BACA JUGA : Manifestasi Kepemimpinan Mojtaba Khamenei: Klaim Kemenangan dan Doktrin Baru Selat Hormuz
Intervensi Kritis Beijing di Titik Nadir
Pujian internasional memang mengalir deras kepada Pakistan atas keberhasilannya mengamankan jeda kemanusiaan selama dua minggu. Namun, sejumlah pejabat senior Pakistan mengungkapkan kepada AFP bahwa proses negosiasi hampir menemui jalan buntu pada Selasa (7/4/2026). Saat harapan untuk de-eskalasi mulai memudar, China melakukan intervensi diplomatik yang tenang namun sangat efektif.

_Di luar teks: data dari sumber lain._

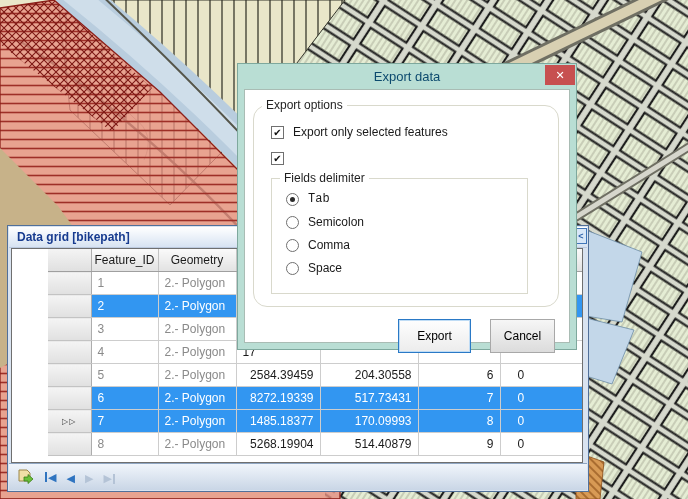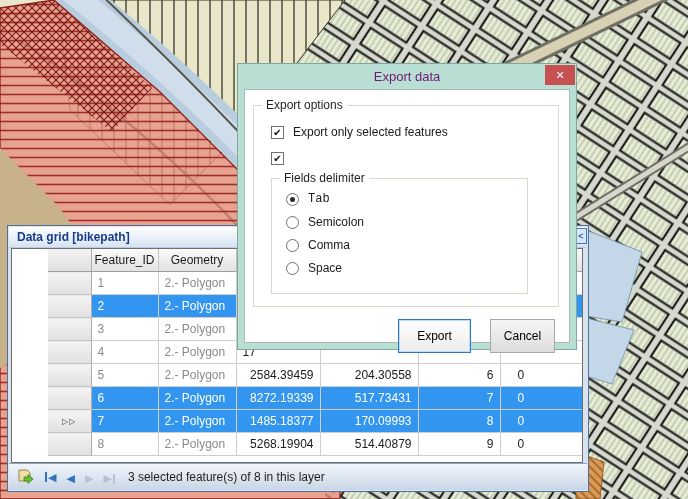--- a/index.html
+++ b/index.html
@@ -49,7 +49,7 @@
   
   .dialog{position:absolute;left:237px;top:63px;width:340px;height:287px;z-index:5;
           background:#b9ded4;border:1px solid #7ea89d;box-sizing:border-box;}
-  .dlgtitle{height:25px;line-height:25px;text-align:center;font-size:13px;color:#701a75;}
+  .dlgtitle{height:25px;line-height:25px;text-align:center;font-size:13px;color:#0c4a6e;}
   .dlgclose{position:absolute;top:1px;right:1px;width:30px;height:20px;background:#c75050;
             color:#fff;font-size:11px;font-weight:bold;text-align:center;line-height:20px;
             cursor:default;}

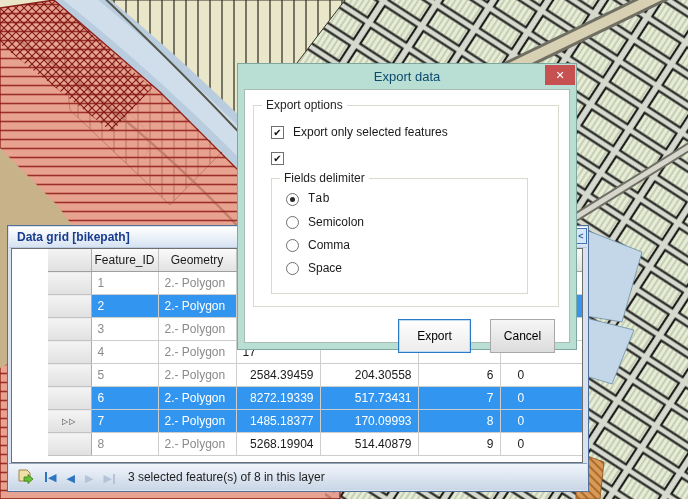--- a/index.html
+++ b/index.html
@@ -56,7 +56,7 @@
   .dlgcontent{position:absolute;left:6px;right:6px;top:25px;bottom:6px;background:#fff;
               border:1px solid #a9bcb4;box-sizing:border-box;}
   .groupbox{position:absolute;border:1px solid #d9d9cc;box-sizing:border-box;}
-  .gb1{left:8px;top:15px;width:306px;height:202px;}
+  .gb1{left:8px;top:15px;width:306px;height:202px;border-radius:14px;}
   .gb2{left:26px;top:88px;width:257px;height:116px;}
   .gblabel{position:absolute;top:-8px;left:8px;background:#fff;padding:0 4px;
            font-size:12px;color:#1f1f1f;white-space:nowrap;}

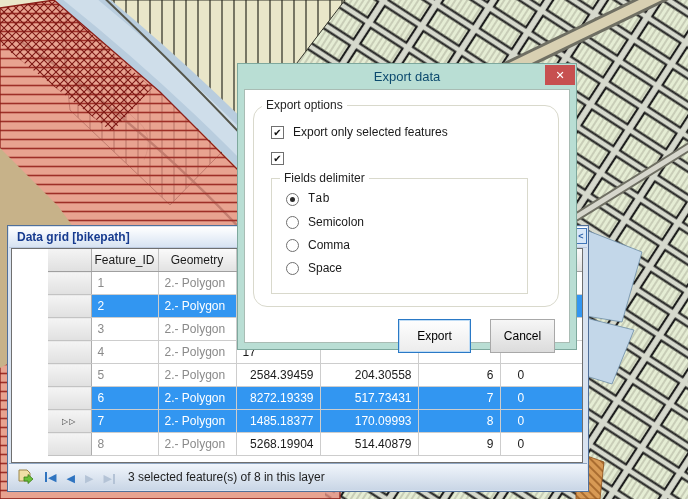--- a/index.html
+++ b/index.html
@@ -250,7 +250,6 @@
             <span>▶</span>
             <span class="navbar"></span>
           </span></span>
-      <span class="sbtext">3 selected feature(s) of 8 in this layer</span>
     </div>
   </div>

Beijing dilaporkan memberikan jaminan dan tekanan persuasif kepada pihak Iran untuk menyetujui parameter gencatan senjata awal. Langkah ini dikonfirmasi oleh sumber anonim di pemerintahan Pakistan yang menyatakan bahwa terobosan akhir hanya terjadi setelah Beijing membujuk para pemimpin tertinggi di Teheran. Bahkan, Presiden Donald Trump mengakui peran krusial ini dengan menyatakan bahwa China adalah kunci utama yang membawa Iran ke proses diplomasi di Islamabad.
China sebagai Penjamin Kesepakatan (Guarantor)
Salah satu alasan mendasar mengapa peran China begitu vital adalah kebutuhan Iran akan sosok “penjamin” yang kredibel. Dalam dinamika konflik dengan Barat, Teheran sering kali merasa skeptis terhadap komitmen yang hanya berbasis pada janji politik AS. Oleh karena itu, Iran secara eksplisit meminta China untuk menjadi penjamin atas poin-poin kesepakatan yang akan dihasilkan.
Pemilihan China sebagai penjamin strategis, mengungguli Rusia, didasari oleh beberapa pertimbangan geopolitik:
- Kredibilitas di Mata Barat: Rusia, yang masih terkunci dalam konflik di Ukraina, dipandang tidak memiliki akseptabilitas diplomatik di mata Uni Eropa maupun Amerika Serikat dalam konteks krisis Timur Tengah ini.
- Kekuatan Ekonomi: China memiliki keterikatan ekonomi yang dalam dengan kedua belah pihak, khususnya sebagai pembeli utama energi Iran dan mitra dagang raksasa bagi AS, sehingga memiliki instrumen tekanan yang nyata.
- Posisi Netralitas Strategis: Berbeda dengan Rusia yang sering dianggap sebagai aktor yang gemar mengganggu stabilitas Barat, China lebih fokus pada stabilitas pasar energi global demi kepentingan ekonomi domestiknya.
Menuju Negosiasi Permanen di Islamabad
Fokus perundingan pada Sabtu (11/4/2026) ini tidak hanya akan membahas teknis gencatan senjata, tetapi juga mencakup pembukaan jalur vital Selat Hormuz dan pencabutan sebagian sanksi ekonomi. Dengan China sebagai aktor penjamin di latar belakang, ada harapan bahwa kesepakatan ini memiliki ketahanan yang lebih baik dibandingkan upaya-upaya sebelumnya.
Kini, dunia menantikan hasil dari pertemuan di Pakistan. Keberhasilan negosiasi ini tidak hanya akan mengakhiri peperangan 40 hari yang destruktif, tetapi juga menandai pergeseran kekuatan diplomatik global di mana China secara resmi mengambil peran sebagai mediator utama dalam krisis keamanan internasional yang paling kompleks sekalipun.